Coinbase responded to the SEC’s initial questions in writing and in person, the post said, adding the regulator informed the company that it considered Lend to involve a security without offering an explanation. After Coinbase publicly announced Lend, the SEC launched a formal investigation and subpoenaed documents, written responses and a corporate witness for sworn testimony. Coinbase complied with the subpoenas but declined to hand over the names and contact information of customers who signed up for the Lend waitlist, the post said.
“They have only told us that they are assessing our Lend product through the prism of decades-old Supreme Court cases called Howey (1946) and Reves (1990). The SEC won’t share the assessment itself, only the fact that they have done it,” Grewal wrote in the post. He added that clear guidance on how the SEC intends to apply Howey and Reves test to yield products like Lend could be “a big help to regulating our industry in a responsible way.”
In a tweet, David Schwartz, CTO of crypto exchange Ripple, whose litigation battle with the SEC raised a public outcry, said the SEC’s conclusion of Lend as security is obvious. “It’s a straightforward application of Howey. Lend is exactly like an orange grove. How can you not see it?,” he wrote.
In the post Grewal notes that the SEC’s Wells notice indicates the regulator wants to skip “basic regulatory steps” of explaining how the tests apply to Lend and dive straight into litigation. The SEC has asked Coinbase to submit a written defense statement, but Grewal believes it would be futile as the company does not understand the reasoning behind the SEC’s concerns.
In his tweets, Armstrong said Coinbase is committed to following the letter of the law, but that law can sometimes be unclear. “So if the SEC wants to publish guidance, we are also happy to follow that (it’s nice if you actually enforce it evenly across the industry equally btw),” he wrote, adding that by refusing to offer written explanations and issuing a Wells notice, the SEC is “engaging in intimidation tactics behind closed doors. Whatever their theory is here, it feels like a reach/land grab vs other regulators.”

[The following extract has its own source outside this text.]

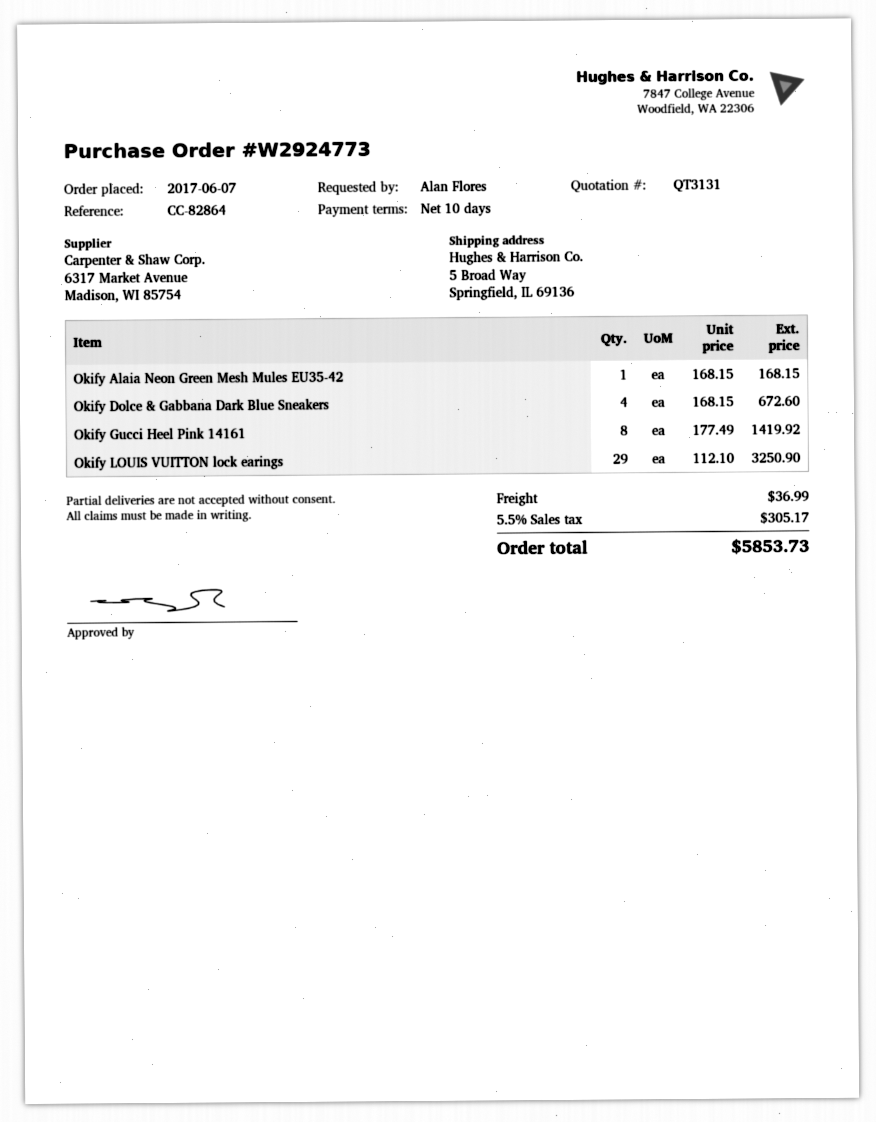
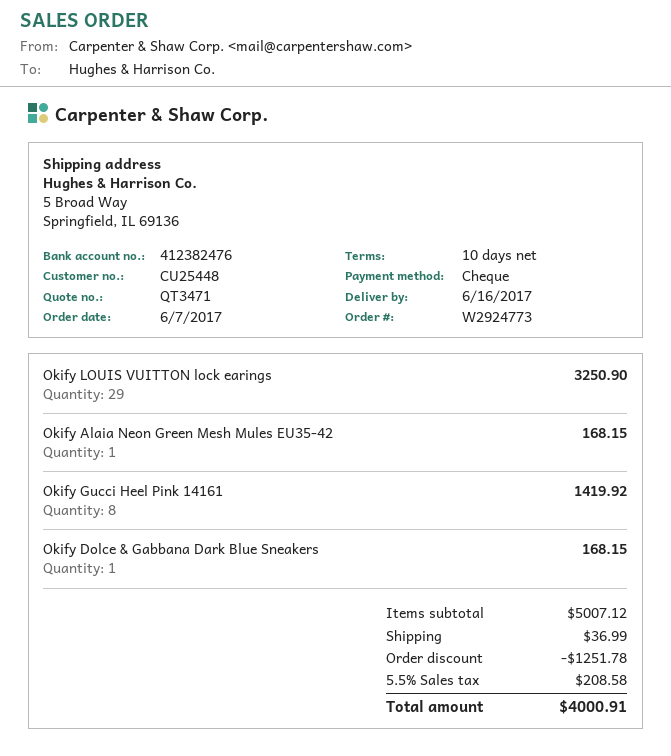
quote number: QT3131 -> QT3471
Okify Dolce & Gabbana Dark Blue Sneakers: 4 for 672.60 -> 1 for 168.15
discount: none -> 1251.78
tax: 5.5% = 305.17 -> 5.5% = 208.58
total: 5853.73 -> 4000.91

Moreover, Armstrong argued that the SEC is ostensibly harming investors instead of protecting them. “Shutting these [yield products like Lend] down would arguably be harming consumers more than protecting them, and by preventing Coinbase from launching the same thing that other companies already have live, they’re creating an unfair market.”
Armstrong also said the SEC was the only regulator that had refused to meet with him right after Coinbase went public in the U.S. stating it was not meeting with crypto companies.
The regulator’s dealing with Coinbase goes against what the SEC Chair Gary Gensler has publicly said over time. At his nomination hearing in March, Gensler had said: “It’s important for the SEC to provide guidance and clarity. Sometimes that’s a clarity that will be a thumbs up, but even if it’s thumbs down, it’s important to provide that.”
Earlier this month, in an interview with the Financial Times, Gensler said: “There are a lot of platforms that are in operation today that would do better engaging [with us], and instead there is a bit of … begging for forgiveness rather than asking for permission.” Coinbase says it did exactly that — it conferred with the SEC before launching Lend.
Gensler’s strong views about the crypto industry regulations are no secret. Last month, he equated the crypto industry to the “Wild West” and asked for more power from the Congress to reign in the industry.
Armstrong said in his Twitter thread that although litigation might provide clarity, it should be the last resort. “If we end up in court we may finally get the regulatory clarity the SEC refuses to provide. But regulation by litigation should be the last resort for the SEC, not the first,” he wrote
It appears Coinbase has two options: keep Lend off the market or launch it and get sued. For now, the company has decided to put off the launch until at least next month.